This week I’m sharing a post from 2011 (wow, I’ve been blogging a long time!):
I’ve mentioned in at least a couple of my posts that you should trust your instincts when helping a loved one deal with obsessive-compulsive disorder.
Turns out that’s not always true – especially when dealing with family accommodation.
Family accommodation refers to a family member’s participation or assistance in the rituals of their relative with OCD. Some common examples of family accommodation include reassuring (continually answering questions like, “Will I be okay if I do this or don’t do that?”), altering a family’s plans or routines, and giving in to your loved one’s OCD related requests. By accommodating in these ways, we are basically adding fuel to the fire. While we might help reduce our loved one’s anxiety in the short-term, we are, in the long-term, prolonging the vicious cycle of OCD. Many studies, including this one, conclude that more family accommodation leads to more severe cases of OCD, and more distress among families.

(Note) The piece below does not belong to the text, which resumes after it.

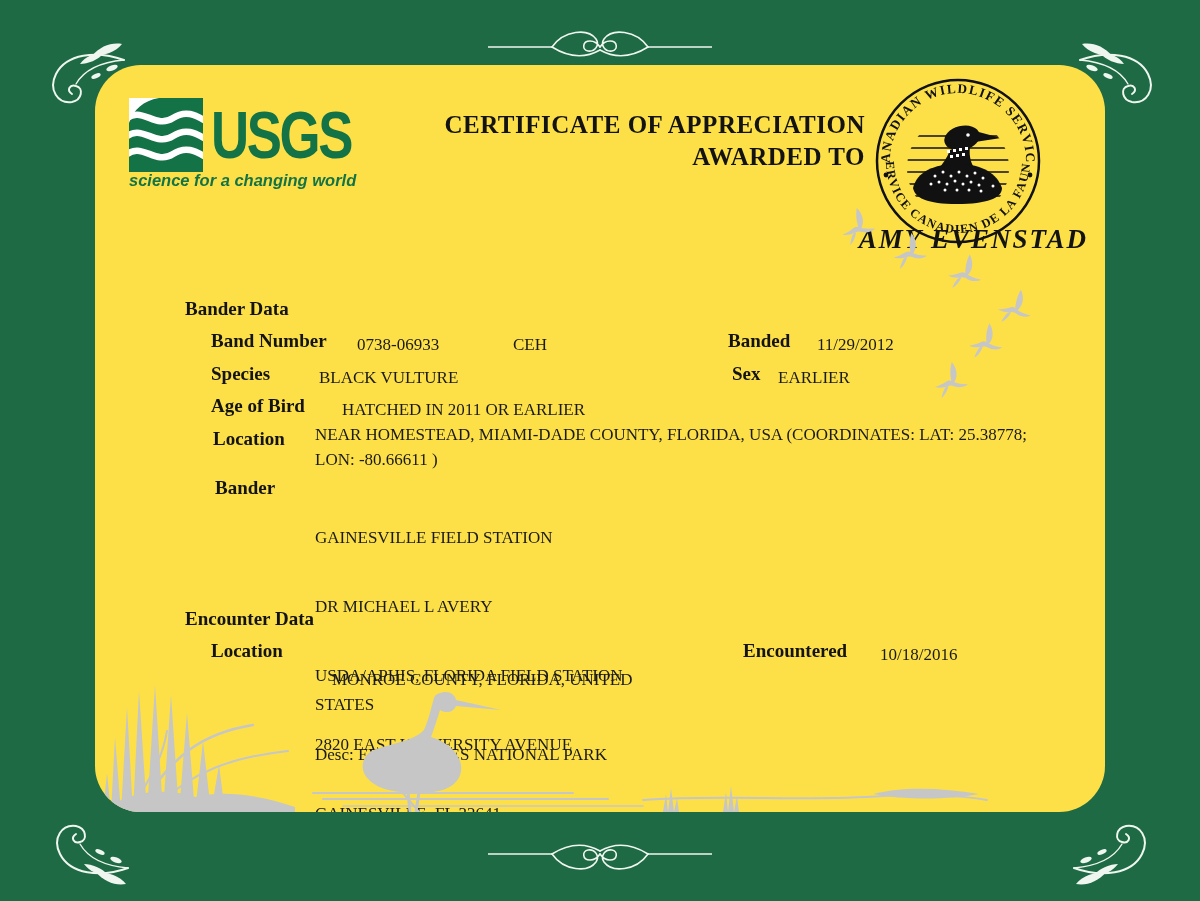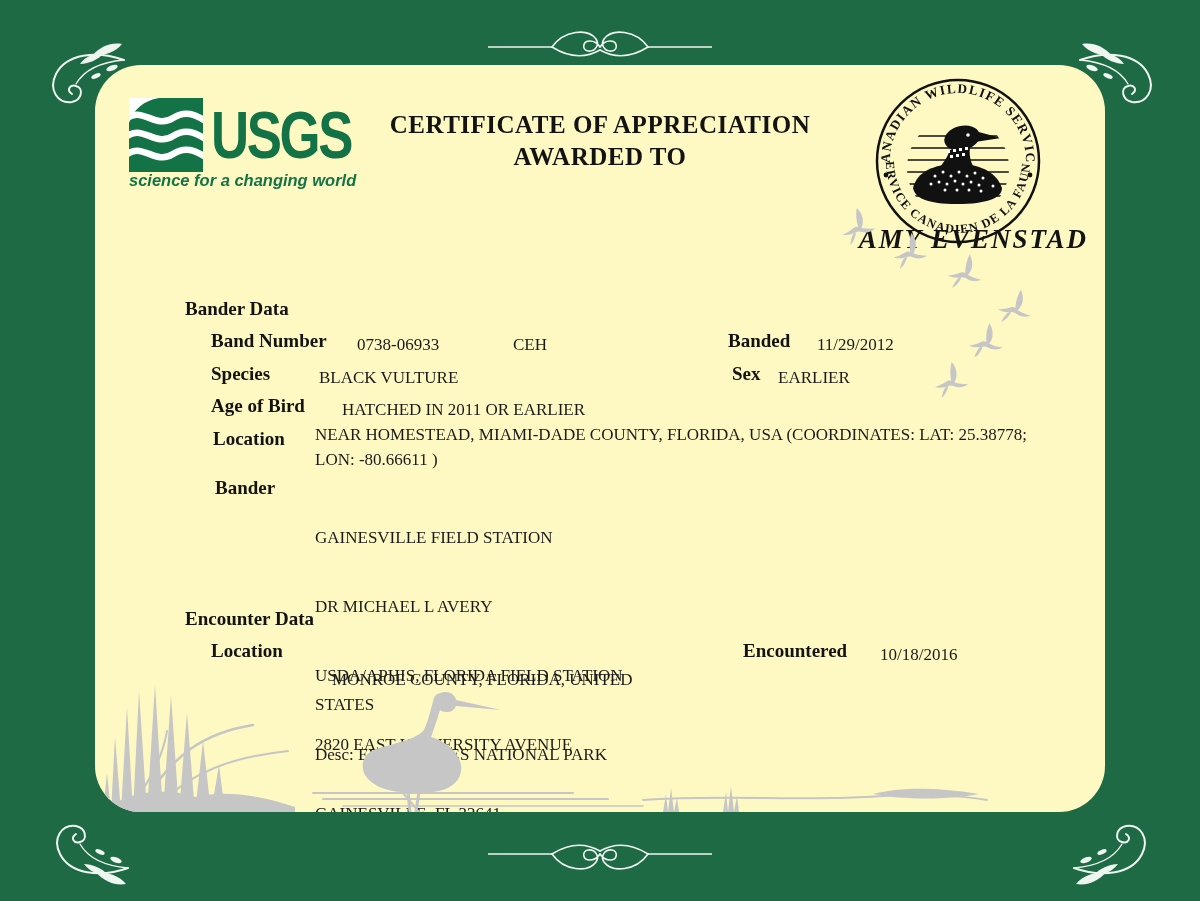"USGS" .cert { background: #fef9c3 -> #fde047 }
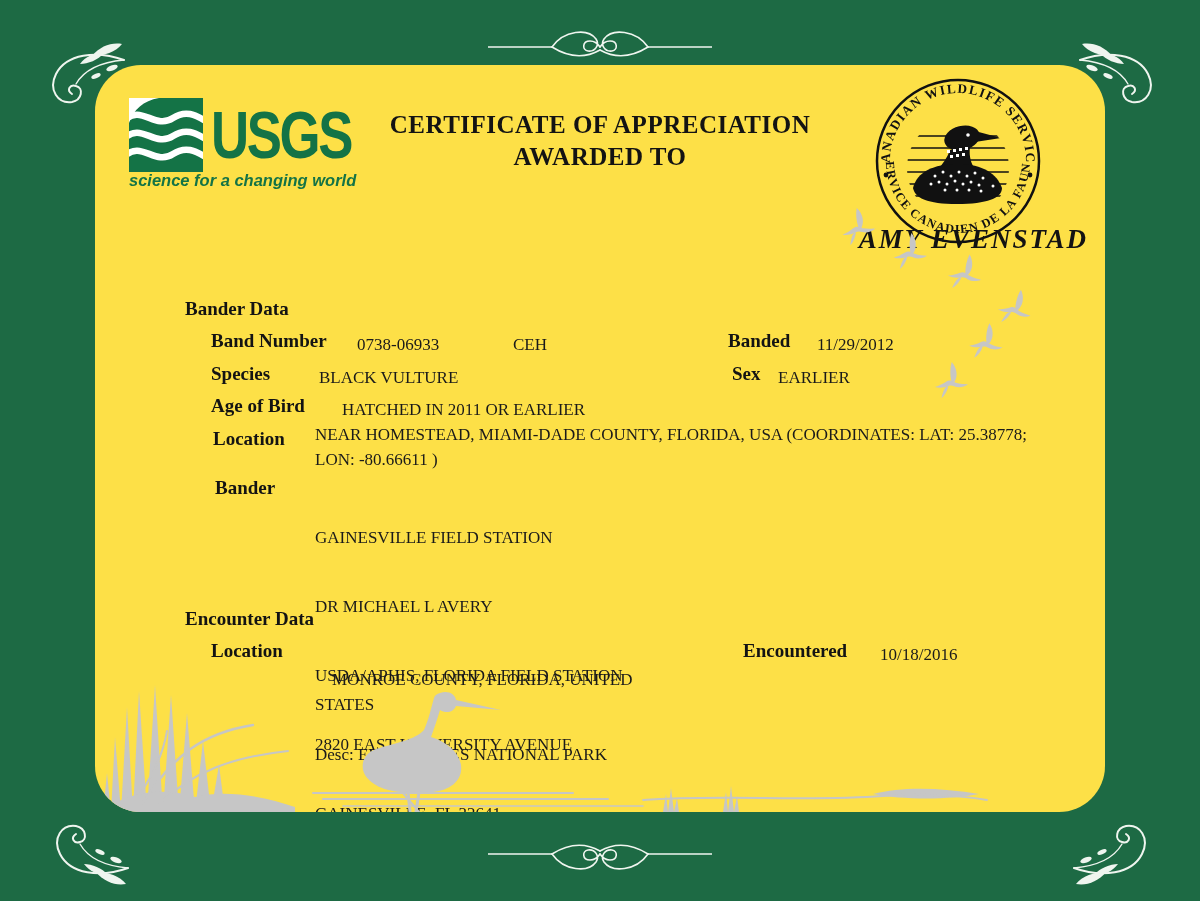"CERTIFICATE OF APPRECIATION" .title { text-align: center -> right }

My family and I were as guilty as can be when it came to accommodating, especially before our son Dan began proper treatment. This is where the instincts came in. As a mother, I just wanted to make everything all right and relieve my child’s pain. That was my instinct. So if Dan wanted to sit in a certain seat or eat only peanut butter and jelly sandwiches at midnight, I let him. What harm could it do? Turns out – plenty. By allowing these rituals to continue, I was validating his irrational thoughts, lowering my expectations of him, and giving him no incentive whatsoever to fight his OCD.
A light bulb moment occurred when my husband spent an afternoon shouting basketball scores to Dan in another room because Dan’s OCD would not allow him to view the television. It was at this point that we realized what we were doing was wrong and it was time to go against our instincts. “You want to know the score, Dan? Then come watch the game!” was the assertion that began our conscious attempt not to willingly accommodate him. I say “willingly” because it was often hard to know what was OCD related and what wasn’t. When Dan wanted to do errands at 1:00 PM instead of 11:00 AM, was it really because he was busy, or was that just what his OCD was dictating at the time?
We’ll probably never know how much we unknowingly accommodated our son. But it wasn’t a problem for too long. Once Dan began his intensive ERP Therapy and understood more what needed to be done to free himself of OCD’s grip, he made sure to let us know whenever we were inadvertently accommodating him. We worked as a team (though all the very hard work was his) to beat his OCD.